◆ **What you should do**
Every record that follows must be returned word for word.

◆ **Task data**

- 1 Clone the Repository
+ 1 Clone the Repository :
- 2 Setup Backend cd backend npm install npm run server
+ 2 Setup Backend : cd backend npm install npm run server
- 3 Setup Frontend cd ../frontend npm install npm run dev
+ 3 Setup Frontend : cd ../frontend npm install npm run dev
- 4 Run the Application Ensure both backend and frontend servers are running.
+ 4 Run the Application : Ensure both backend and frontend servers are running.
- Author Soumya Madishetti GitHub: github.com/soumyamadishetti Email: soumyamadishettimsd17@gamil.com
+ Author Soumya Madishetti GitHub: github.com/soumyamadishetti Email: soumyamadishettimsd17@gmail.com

◆ **Finished task**
- 1 Clone the Repository
+ 1 Clone the Repository :
- 2 Setup Backend cd backend npm install npm run server
+ 2 Setup Backend : cd backend npm install npm run server
- 3 Setup Frontend cd ../frontend npm install npm run dev
+ 3 Setup Frontend : cd ../frontend npm install npm run dev
- 4 Run the Application Ensure both backend and frontend servers are running.
+ 4 Run the Application : Ensure both backend and frontend servers are running.
- Author Soumya Madishetti GitHub: github.com/soumyamadishetti Email: soumyamadishettimsd17@gamil.com
+ Author Soumya Madishetti GitHub: github.com/soumyamadishetti Email: soumyamadishettimsd17@gmail.com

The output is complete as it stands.